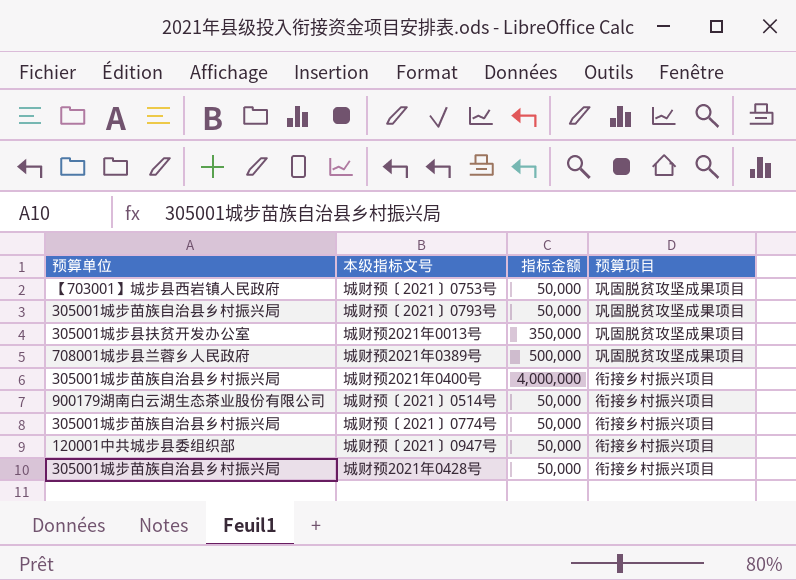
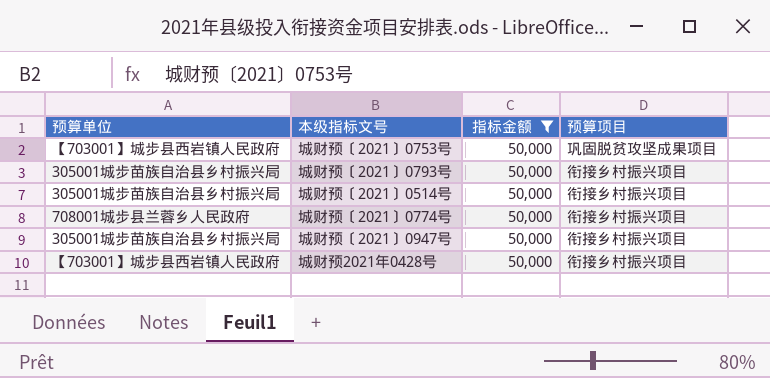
filter: none -> 指标金额 = 50,000
城财预〔2021〕0793号 | 预算项目: 巩固脱贫攻坚成果项目 -> 衔接乡村振兴项目
城财预〔2021〕0514号 | 预算单位: 900179湖南白云湖生态茶业股份有限公司 -> 305001城步苗族自治县乡村振兴局
城财预〔2021〕0774号 | 预算单位: 305001城步苗族自治县乡村振兴局 -> 708001城步县兰蓉乡人民政府
城财预〔2021〕0947号 | 预算单位: 120001中共城步县委组织部 -> 305001城步苗族自治县乡村振兴局
城财预2021年0428号 | 预算单位: 305001城步苗族自治县乡村振兴局 -> 【703001】城步县西岩镇人民政府

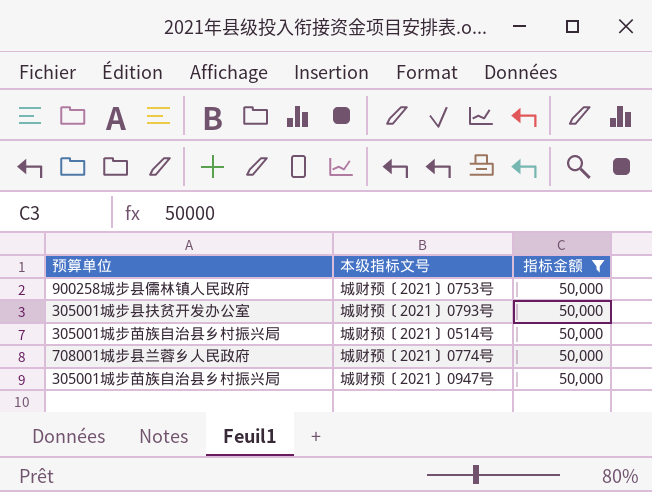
column 预算项目 | position: 4 -> none
row 城财预2021年0428号: 【703001】城步县西岩镇人民政府 | 50,000 | 衔接乡村振兴项目 -> none
城财预〔2021〕0753号 | 预算单位: 【703001】城步县西岩镇人民政府 -> 900258城步县儒林镇人民政府
城财预〔2021〕0793号 | 预算单位: 305001城步苗族自治县乡村振兴局 -> 305001城步县扶贫开发办公室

▸ REQUIRED ACTION: From the line containing "城财预2021年0428号 | 预算单位: 305001城步苗族自治县乡村振兴局" down to the end of the data above, reproduce each line exactly; no pictures.

▸ WRITTEN RESPONSE:
城财预2021年0428号 | 预算单位: 305001城步苗族自治县乡村振兴局 -> 【703001】城步县西岩镇人民政府

column 预算项目 | position: 4 -> none
row 城财预2021年0428号: 【703001】城步县西岩镇人民政府 | 50,000 | 衔接乡村振兴项目 -> none
城财预〔2021〕0753号 | 预算单位: 【703001】城步县西岩镇人民政府 -> 900258城步县儒林镇人民政府
城财预〔2021〕0793号 | 预算单位: 305001城步苗族自治县乡村振兴局 -> 305001城步县扶贫开发办公室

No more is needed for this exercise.